[PATCH v4 2/2] powernv/kdump: Fix cases where the kdump kernel can get HMI's
Nicholas Piggin
npiggin at gmail.com
Fri Dec 15 19:54:26 AEDT 2017
On Fri, 15 Dec 2017 19:14:55 +1100
Balbir Singh <bsingharora at gmail.com> wrote:
> Certain HMI's such as malfunction error propagate through
> all threads/core on the system. If a thread was offline
> prior to us crashing the system and jumping to the kdump
> kernel, bad things happen when it wakes up due to an HMI
> in the kdump kernel.
>
> There are several possible ways to solve this problem
>
> 1. Put the offline cores in a state such that they are
> not woken up for machine check and HMI errors.
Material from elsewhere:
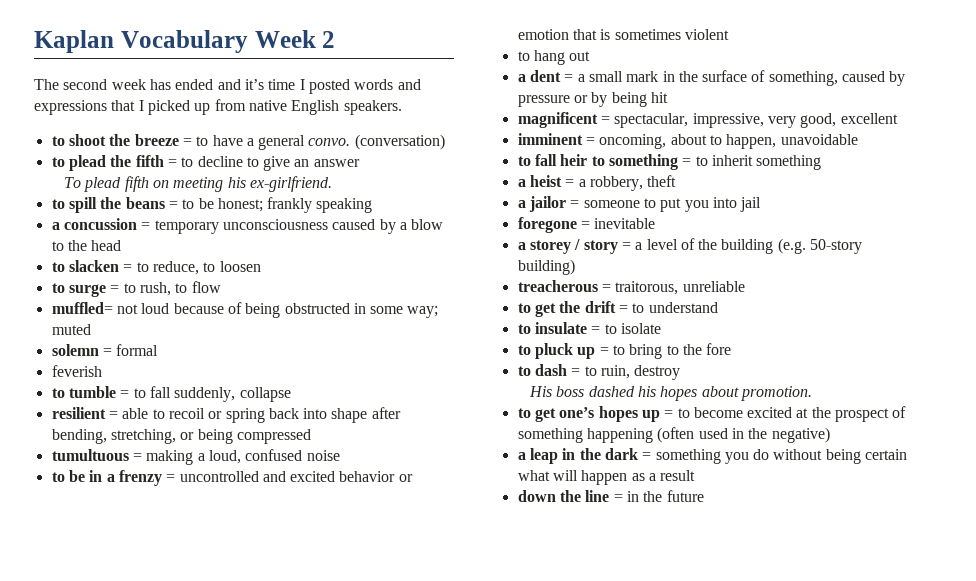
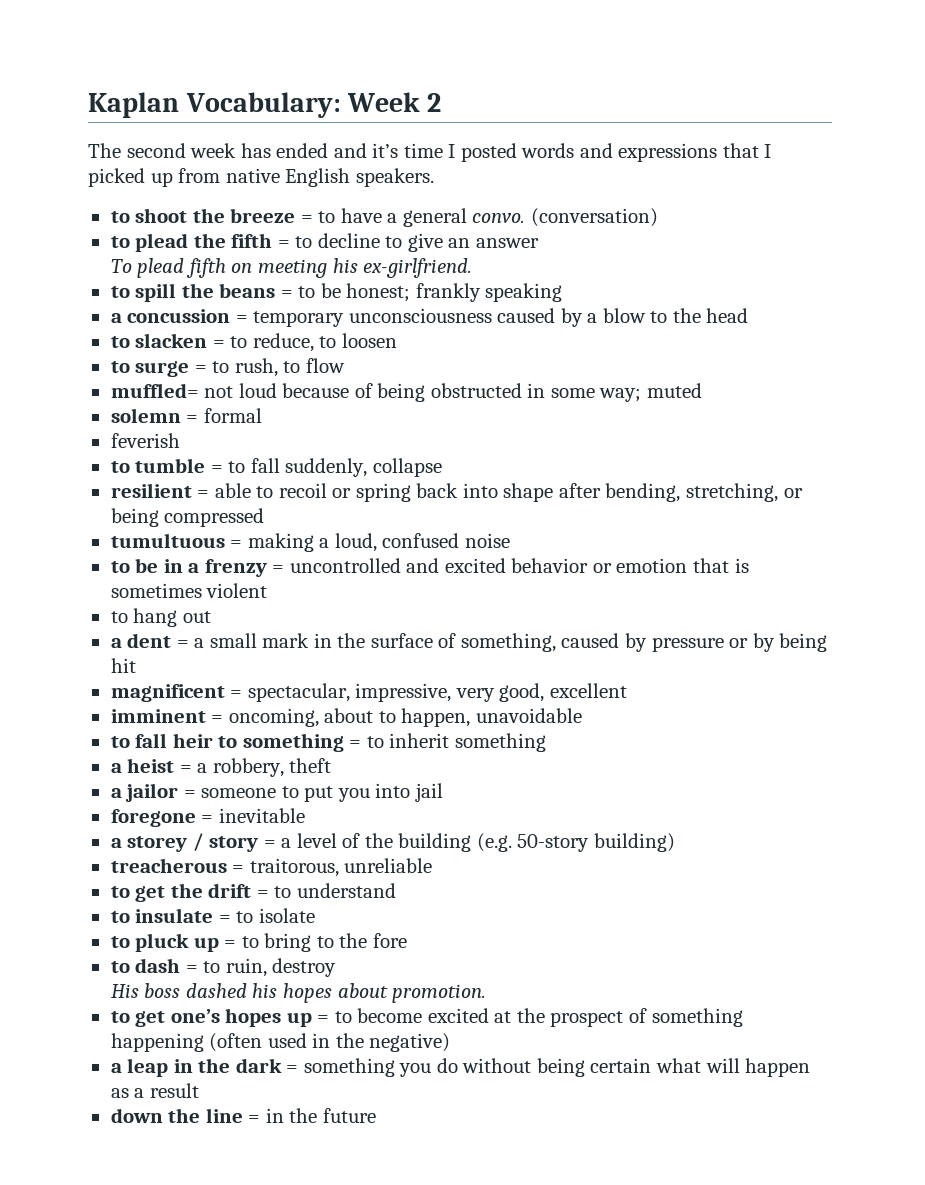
[120,30,248,53] Vocabulary -> [185,92,341,118] Vocabulary:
This
> does not work, since we might need to wake up offline
> threads to handle TB errors
> 2. Ignore HMI errors, setup HMEER to mask HMI errors,
> but this still leads the window open for any MCEs
> and masking them for the duration of the dump might
> be a concern
> 3. Wake up offline CPUs, as in send them to
> crash_ipi_callback (not wake them up as in mark them
> online as seen by the hotplug). kexec does a
> wake_online_cpus() call, this patch does something
> similar, but instead sends an IPI and forces them to
> crash_ipi_callback()
>
> This patch takes approach #3.
>
> Care is taken to enable this only for powenv platforms
> via crash_wake_offline (a global value set at setup
> time). The crash code sends out IPI's to all CPU's
> which then move to crash_ipi_callback and kexec_smp_wait().
>
Reviewed-by: Nicholas Piggin <npiggin at gmail.com>
> Signed-off-by: Balbir Singh <bsingharora at gmail.com>
> ---
>
> Changelog v4
> - Handle the case for crash IPI's sent via non NMI
> - Drop system reset via SCOM in non-power saving
> mode
>
> arch/powerpc/include/asm/kexec.h | 2 ++
> arch/powerpc/kernel/crash.c | 13 ++++++++++++-
> arch/powerpc/kernel/smp.c | 18 ++++++++++++++++++
> arch/powerpc/platforms/powernv/smp.c | 28 ++++++++++++++++++++++++++++
> 4 files changed, 60 insertions(+), 1 deletion(-)
>
> diff --git a/arch/powerpc/include/asm/kexec.h b/arch/powerpc/include/asm/kexec.h
> index 4419d435639a..9dcbfa6bbb91 100644
> --- a/arch/powerpc/include/asm/kexec.h
> +++ b/arch/powerpc/include/asm/kexec.h
> @@ -73,6 +73,8 @@ extern void kexec_smp_wait(void); /* get and clear naca physid, wait for
> master to copy new code to 0 */
> extern int crashing_cpu;
> extern void crash_send_ipi(void (*crash_ipi_callback)(struct pt_regs *));
> +extern void crash_ipi_callback(struct pt_regs *);
> +extern int crash_wake_offline;
>
> struct kimage;
> struct pt_regs;
> diff --git a/arch/powerpc/kernel/crash.c b/arch/powerpc/kernel/crash.c
> index 29c56ca2ddfd..00b215125d3e 100644
> --- a/arch/powerpc/kernel/crash.c
> +++ b/arch/powerpc/kernel/crash.c
> @@ -44,6 +44,14 @@
> #define REAL_MODE_TIMEOUT 10000
>
> static int time_to_dump;
> +/*
> + * crash_wake_offline should be set to 1 by platforms that intend to wake
> + * up offline cpus prior to jumping to a kdump kernel. Currently powernv
> + * sets it to 1, since we want to avoid things from happening when an
> + * offline CPU wakes up due to something like an HMI (malfunction error),
> + * which propagates to all threads.
> + */
> +int crash_wake_offline;
>
> #define CRASH_HANDLER_MAX 3
> /* List of shutdown handles */
> @@ -63,7 +71,7 @@ static int handle_fault(struct pt_regs *regs)
> #ifdef CONFIG_SMP
>
> static atomic_t cpus_in_crash;
> -static void crash_ipi_callback(struct pt_regs *regs)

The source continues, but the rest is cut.